Unfortunately, despite the fact that I have approximately ten thousand types of flour in my cabinet right now, I had no barley flour when I went to make this bread.  Nor did I have aniseed; so a few substitutions were in order.  I did, however, have semolina flour, so that was a start, and the anise-flavor of the fennel seeds in my spice rack would make a fair stand-in.

The end result was really fabulous, a soft and slightly sweet bread, about as thick as a standard focaccia, that impeccably stood up to a rather non-authentically-Moroccan spread of soft brie, spiced oil, and fresh figs.  The crust had a slight crispness just out of the oven, but softened a bit after standing, retaining a pleasant chew.  The interior had a cheerful softness, and the sporadic notes of licorice from the pale green fennel seeds provided a soft, herbal backdrop.  Paired with a glass of wine, it was a thoroughly enjoyable repast.
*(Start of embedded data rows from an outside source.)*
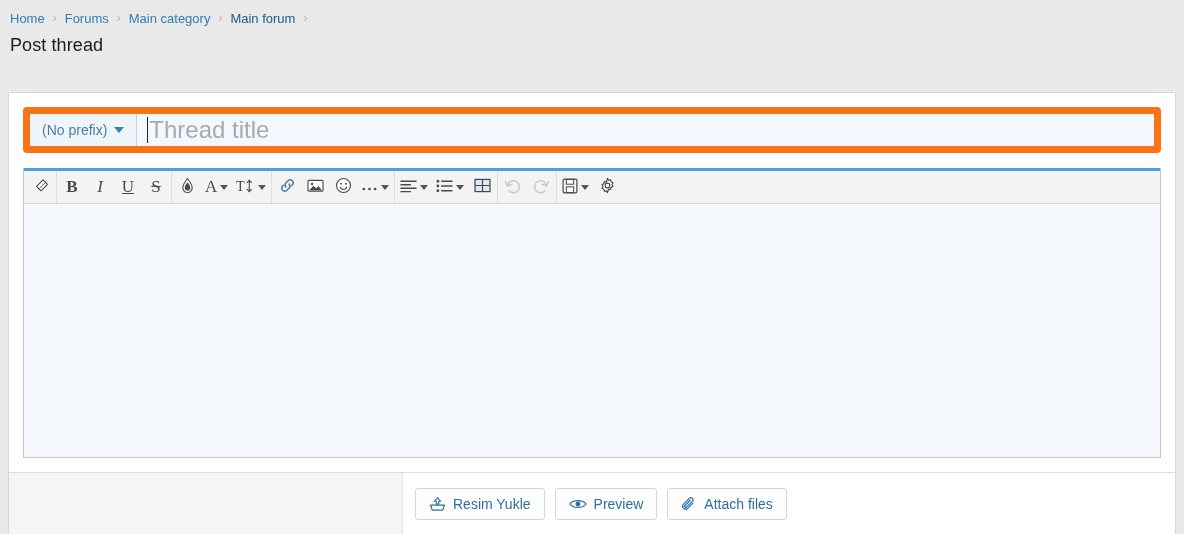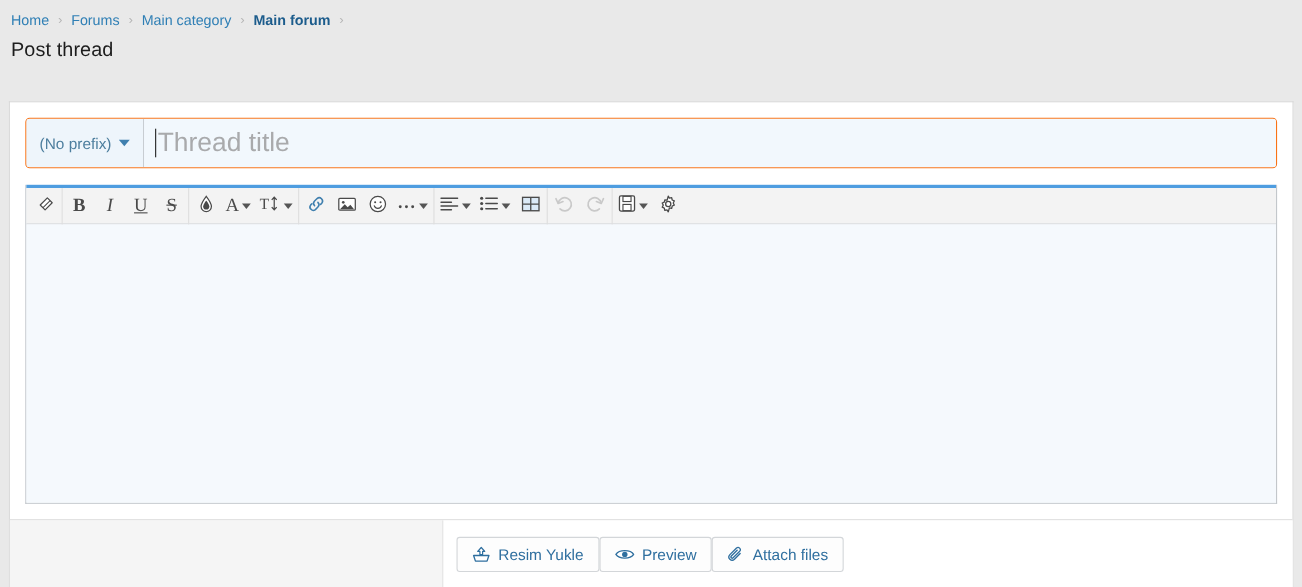--- a/index.html
+++ b/index.html
@@ -30,21 +30,21 @@
     font-size: 13px;
     padding-left: 2px;
   }
   .crumb-link {
     color: #2f7fb5;
     text-decoration: none;
     white-space: nowrap;
   }
   .crumb-link.current {
     color: #1c5c8c;
-    font-weight: bold;
+    font-weight: normal;
   }
   .crumb-sep {
     color: #b5b5b5;
     margin: 0 8px;
     font-size: 12px;
     line-height: 1;
     display: inline-block;
   }
   .page-title {
     font-size: 18px;
@@ -68,21 +68,21 @@
     height: 460px;
   }
   .card-inner {
     padding: 14px;
   }
 
   
   .title-row {
     display: flex;
     align-items: stretch;
-    border: 1px solid #f97316;
+    border: 7px solid #f97316;
     border-radius: 4px;
     background: #eef5fb;
     height: 46px;
     box-sizing: border-box;
     overflow: hidden;
     justify-content: center;
   }
   .prefix-select {
     display: flex;
     align-items: center;
@@ -198,20 +198,21 @@
     box-sizing: border-box;
     background: #f5f5f5;
   }
   .form-row-content {
     flex: 1;
     background: #ffffff;
     border-left: 1px solid #e2e2e2;
     display: flex;
     align-items: center;
     padding-left: 12px;
+    gap: 10px;
   }
   .btn {
     display: inline-flex;
     align-items: center;
     gap: 7px;
     height: 32px;
     padding: 0 13px;
     border: 1px solid #d3d6d9;
     border-radius: 3px;
     background: #fdfdfd;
This bread was really quite easy to make, with its relatively short rising time, and would absolutely enhance any cheese platter or charcuterie plate.  Of course, if you happen to have some couscous in the pantry, it would be the ideal accompaniment to your favorite tajine recipe – or a perfect time to find a favorite!  (Oh, and don’t forget the mint tea for a truly authentic experience.  You can’t throw a rock in Morocco without hitting a cup of mint tea.)


Ksra (Moroccan Flatbread)
Adapted from Bread, by Christine Ingram and Jennie Shapter
Makes 2 loaves

9 ounces unbleached bread flour
3 ounces (1/2 cup) semolina
1 teaspoon fennel seeds, crushed
1 1/2 teaspoons kosher salt
1 teaspoon instant yeast
7 ounces (1 cup minus 2 tablespoons) water, at room temperature
2 teaspoons light honey
2 tablespoons olive oil, plus extra for brushing
Sesame seeds, for finishing

1.  In the bowl of a stand mixer, whisk together the flour, semolina, fennel, salt, and yeast.  Add the water, honey, and 2 tablespoons olive oil, and mix with the dough hook at low speed until a rough dough forms.  Scrape the bowl if needed, and increase the speed to medium-low and knead for 6 to 8 minutes, or until the dough forms a cohesive ball that clears the sides of the bowl, and becomes elastic.
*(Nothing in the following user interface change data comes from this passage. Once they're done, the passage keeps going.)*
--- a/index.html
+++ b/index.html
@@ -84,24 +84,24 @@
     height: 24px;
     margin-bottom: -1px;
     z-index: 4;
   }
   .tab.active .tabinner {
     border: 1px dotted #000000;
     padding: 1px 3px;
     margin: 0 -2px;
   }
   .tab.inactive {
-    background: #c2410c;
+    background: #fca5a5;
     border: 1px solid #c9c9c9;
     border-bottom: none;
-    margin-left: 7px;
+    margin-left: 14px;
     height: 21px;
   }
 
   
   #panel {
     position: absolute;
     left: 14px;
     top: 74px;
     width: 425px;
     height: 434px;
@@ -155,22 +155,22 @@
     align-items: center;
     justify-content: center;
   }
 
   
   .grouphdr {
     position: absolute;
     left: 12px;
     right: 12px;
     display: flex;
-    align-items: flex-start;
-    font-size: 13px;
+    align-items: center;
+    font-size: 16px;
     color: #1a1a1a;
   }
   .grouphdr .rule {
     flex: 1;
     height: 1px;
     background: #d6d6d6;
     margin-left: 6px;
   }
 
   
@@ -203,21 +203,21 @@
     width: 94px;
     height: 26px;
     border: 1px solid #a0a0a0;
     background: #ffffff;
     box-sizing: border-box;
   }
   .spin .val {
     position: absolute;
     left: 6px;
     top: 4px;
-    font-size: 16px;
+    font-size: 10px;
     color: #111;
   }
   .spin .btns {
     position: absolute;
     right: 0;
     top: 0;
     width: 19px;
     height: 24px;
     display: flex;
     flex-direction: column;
2.  Turn the dough out onto a lightly floured surface, and knead a few times, forming the dough into a round ball with a skin stretching over the outside.  Transfer to a lightly oiled bowl, smooth side up.  Cover and let rise in a warm place until doubled in size, about 1 hour.

3.  Line a large baking sheet with parchment paper.  Gently deflate the dough, and turn out onto a lightly floured surface.  Divide the dough into two equal halves, and shape each into a round ball.  Flatten each piece slightly, cover loosely with plastic wrap, and let rest for 15 to 20 minutes.

4.  Working with one piece at a time, and keeping the other covered, roll each out to a flat round about 1/4 to 1/2 inch thick, using a rolling pin.  Transfer the dough to the prepared baking sheet, and cover loosely with plastic wrap.  Let rise until doubled in size, about 30 minutes.  Preheat the oven to 400º F.

5.  Gently brush the risen loaves with olive oil, being careful not to deflate them.  Sprinkle sesame seeds evenly over the top, and using a skewer or fork, prick the tops several times.

6.  Bake at 400º F for 20 to 25 minutes, or until golden brown and baked through.  Remove the bread to a wire rack to cool briefly before slicing, about 10 to 15 minutes. 


1.  You can certainly make this bread any size or thickness you like, but ksra is traditionally about plate-sized, and slightly thinner than focaccia, but thicker than naan.